Illustration: Chen Xia/GT
If you believe some commentators in the West, the visit to China by the United Nations human rights chief Michelle Bachelet, which starts on Monday - the first by a UN High Commissioner on Human Rights since 2005 - is over before it has even started.
In fact, for some observers, she would be better cancelling the trip altogether, despite it having taken several years to arrange, because there are many who have already decided that the findings of her inquiry will not be worth the paper they are written on.
Why is this so?
Bachelet has had an advance team in Guangzhou, in South China, since April ahead of the tour which will visit the Xinjiang Uygur autonomous region in the west of the country
And this is where the interest of those US backed groups is focused: Xinjiang. For years, there have been stories in the West of unbelievable "cruelty and persecution" there, directed at Uygurs and amounting to - some claim - "genocide" of the Muslim minority.
China's response to these allegations are that the situation is being exploited for political gain. China says what is happening in Xinjiang is the result of policies driven by anti-terrorism and anti-poverty campaigns. Terrorist activity and outrages in the area have been well documented - and undisputed, by the international community.
But no sooner were plans for the visit announced than they were criticized, and some even called for the trip to be cancelled.
A recent article in the influential Forbes magazine said "the visit is causing more concerns than it could provide solutions" because it is "less of a fact-finding visit and more of a propaganda trip".
While China has cautiously warned of Sinophobic groups lobbying against the visit, and urged the UN team to arrive with a disposition to objectivity rather than prejudice - with an open mind, that is - the neoliberal Australian think tank the Lowy Institute suggested that the visit is "another stalling tactic" to delay the publication of Bachelet's initial findings. But if the report is incomplete - that is, lacking first hand examination of the issues on the ground - then why should it be published ahead of the visit? The final report, when it comes, will be the first issued by the Office of the High Commissioner Human Rights on allegations of abuses in Xinjiang. So would it not be better to wait for Bachelet and her team to complete their work and allow the full picture to emerge?
At the start of this year, The Washington Post reported comments from the self-styled activist group, Washington-based, Chinese Human Rights Defenders, describing the visit as "just a clever ploy" as part of a "global propaganda effort to rebuff criticism". The CHRD was quoted at the same time by Bloomberg as saying that Bachelet was "walking into a trap". Neither of these reports mentioned that CHRD takes funds from there Washington-based National Endowment for Democracy, which itself has received hundreds of millions of dollars in funding from the US government - and part of which has been used to promote anti-Chinese activities.
So these are the sources which are conveniently already claiming, before she has even arrived in China, that Michelle Bachelet's mission will be a failure because there is a risk that it will not confirm "the very worst of the atrocities" they claim are taking place in Xinjiang.
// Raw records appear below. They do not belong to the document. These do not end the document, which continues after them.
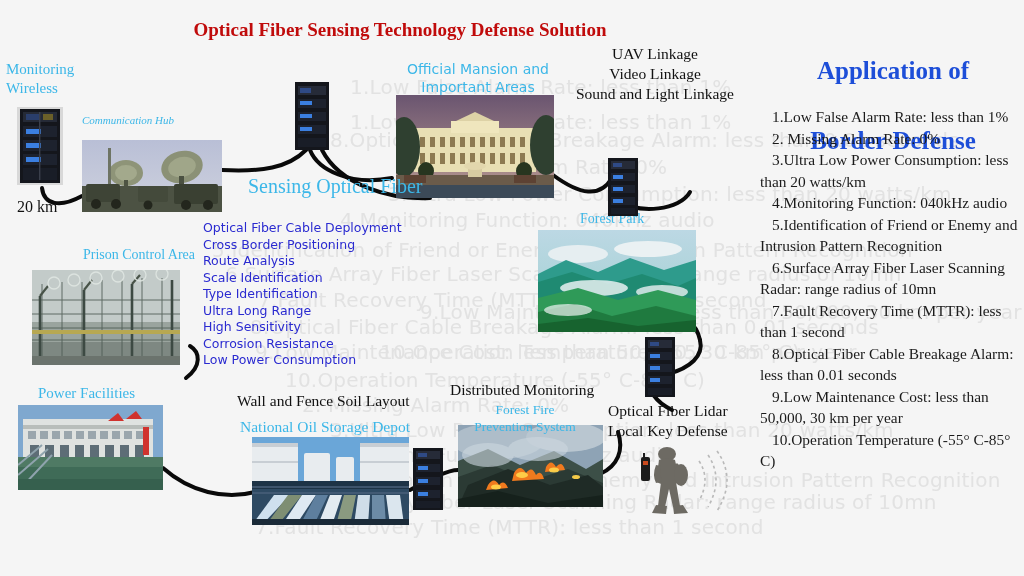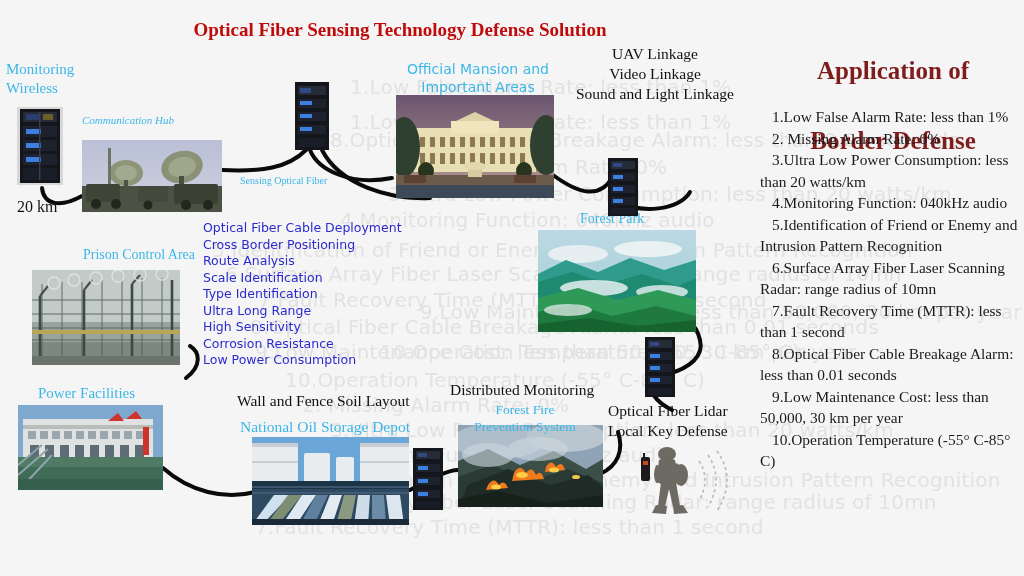--- a/index.html
+++ b/index.html
@@ -28,21 +28,21 @@
   .blue-list{color:#2a2ad0;font-family:"DejaVu Sans",sans-serif;font-size:12.5px;line-height:16.5px;}
   .black{color:#111;font-family:"Liberation Serif",serif;}
 
   #title-main{
     left:190px;top:19px;width:420px;text-align:center;
     color:#c00b0b;font-size:19px;font-weight:700;
     font-family:"Liberation Serif",serif;
   }
   #panel-title{
     left:762px;top:18px;width:262px;text-align:center;
-    color:#7f1d1d;font-size:25px;font-weight:bold;line-height:35px;
+    color:#1d4ed8;font-size:25px;font-weight:bold;line-height:35px;
     font-family:"Liberation Serif",serif;
   }
   #panel-list{
     left:760px;top:106px;width:266px;
     color:#1a1a1a;font-size:15.4px;line-height:21.5px;
     font-family:"Liberation Serif",serif;
     text-indent:12px;
   }
   #panel-list div{text-indent:12px;}
 
@@ -158,21 +158,21 @@
       <rect x="56" y="46" width="30" height="16" rx="2" fill="#444a3b"></rect>
       <rect x="92" y="44" width="44" height="20" rx="2" fill="#3a4032"></rect>
       <circle cx="14" cy="64" r="5" fill="#23261d"></circle>
       <circle cx="34" cy="64" r="5" fill="#23261d"></circle>
       <circle cx="66" cy="65" r="4.5" fill="#23261d"></circle>
       <circle cx="104" cy="65" r="5" fill="#23261d"></circle>
       <circle cx="126" cy="65" r="5" fill="#23261d"></circle>
     </svg>
   </div>
 
-  <div class="txt cyan" style="left:240px;top:175px;font-size:10px;">Sensing Optical Fiber</div>
+  <div class="txt cyan" style="left:248px;top:175px;font-size:20px;">Sensing Optical Fiber</div>
 
   <div class="rack" style="left:295px;top:82px;">
     <svg width="34" height="68" viewBox="0 0 34 68">
       <rect x="0" y="0" width="34" height="68" fill="#14161c"></rect>
       <rect x="3" y="4" width="28" height="9" fill="#262b38"></rect>
       <rect x="5" y="6" width="11" height="5" fill="#2f4a85"></rect>
       <rect x="3" y="17" width="28" height="9" fill="#1d222e"></rect>
       <rect x="5" y="19" width="12" height="4" fill="#3b7fe0"></rect>
       <rect x="3" y="30" width="28" height="9" fill="#1d222e"></rect>
       <rect x="5" y="32" width="12" height="4" fill="#3b7fe0"></rect>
These are the forces of reaction gathering around one of the UN's most senior officials: they say that she is incapable of doing her job.
Perhaps the real reason that they challenge this visit to China - even though this could possibly settle the question of Xinjiang for good - is that an objective inquiry might find these outlandish accusations have no basis in fact. The things of which China are accused in Xinjiang are of course terrible, and if found to be true then China would deservedly be a pariah in the international community. So if the critics of the UN project are so convinced of the justice of their cause, why are they so emphatically opposed to the visit? Are they afraid that some or all of the allegations against China will be disproved? If that happens, the critics of China will lose all credibility - and perhaps that is what they truly fear.
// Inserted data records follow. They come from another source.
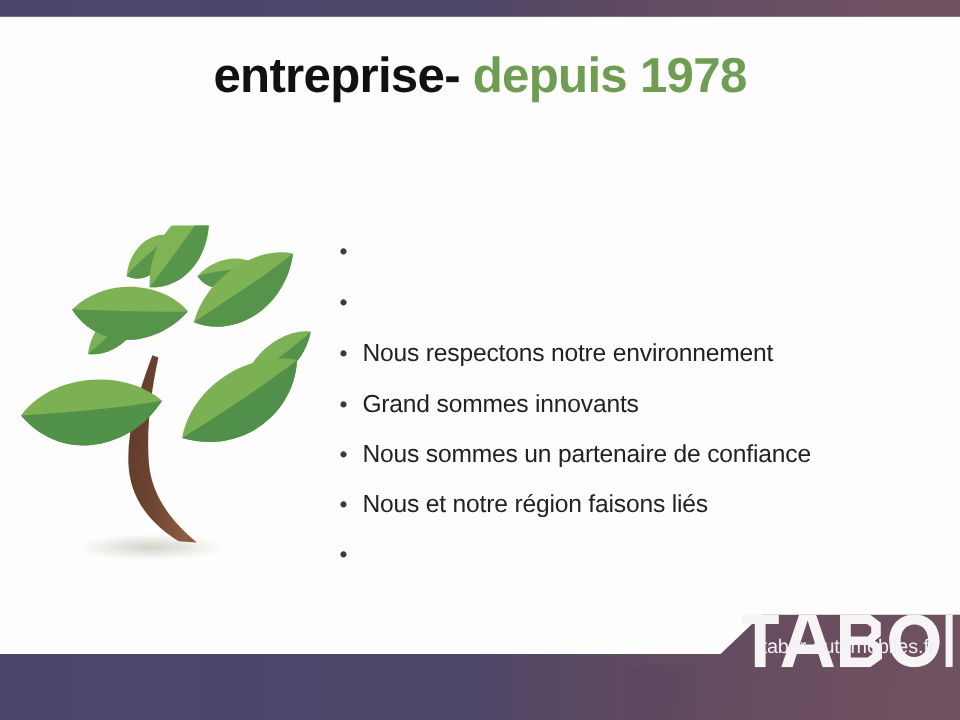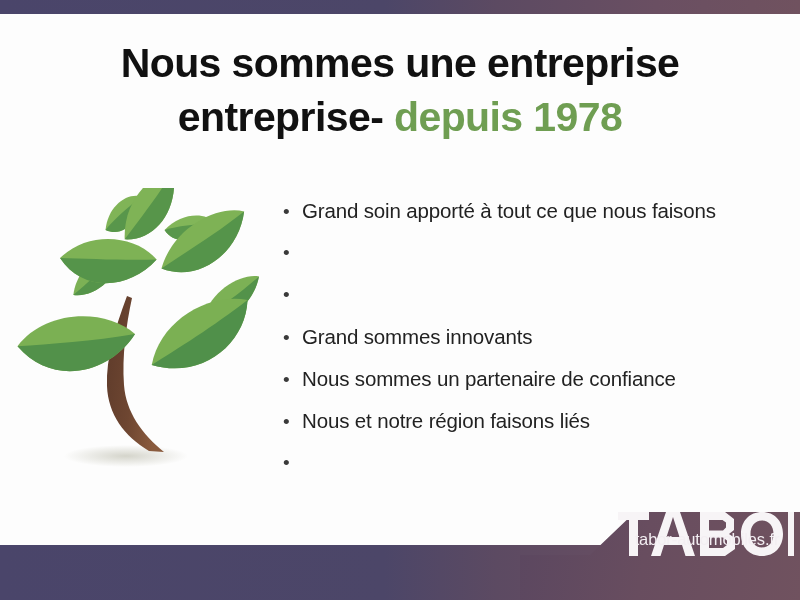--- a/index.html
+++ b/index.html
@@ -206,34 +206,33 @@
       </g>
 
       <g transform="translate(130,150) rotate(-16)">
         <path d="M0 28 C20 -12 74 -26 110 -8 C96 34 44 56 0 28 Z" fill="#7bb053"></path>
         <path d="M0 28 C44 56 96 34 110 -8 C70 8 28 20 0 28 Z" fill="#50904a"></path>
       </g>
     </svg>
   </div>
 
   <div class="headline">
-    <span class="hl-line">Nous sommes une entreprise</span>
     <span class="hl-line"><span>entreprise</span><span class="dash">- </span><span class="accent">depuis 1978</span></span>
   </div>
 
   <div class="bullets">
     <div class="bullet-row">
       <span class="bullet-dot">•</span>
-      <span class="bullet-text">Grand soin apporté à tout ce que nous faisons</span>
-    </div>
-    <div class="bullet-row">
-      <span class="bullet-dot">•</span>
-    </div>
-    <div class="bullet-row">
-      <span class="bullet-dot">•</span>
+    </div>
+    <div class="bullet-row">
+      <span class="bullet-dot">•</span>
+    </div>
+    <div class="bullet-row">
+      <span class="bullet-dot">•</span>
+      <span class="bullet-text">Nous respectons notre environnement</span>
     </div>
     <div class="bullet-row">
       <span class="bullet-dot">•</span>
       <span class="bullet-text">Grand sommes innovants</span>
     </div>
     <div class="bullet-row">
       <span class="bullet-dot">•</span>
       <span class="bullet-text">Nous sommes un partenaire de confiance</span>
     </div>
     <div class="bullet-row">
All too often governments want to stop the UN doing its job because they fear the outcome of any investigation will not support the cause they espouse. Nowhere was this greater in evidence than in the approach to the war in Iraq, when even the United Nations' own weapons inspectors led by Hans Blix were infiltrated by American intelligence operatives as the US and UK sought to undermine the work of inspectors as they vainly fought to secure a resolution for their illegal war against Saddam Hussain. History must not repeat itself: let Bachelet and her team do their work.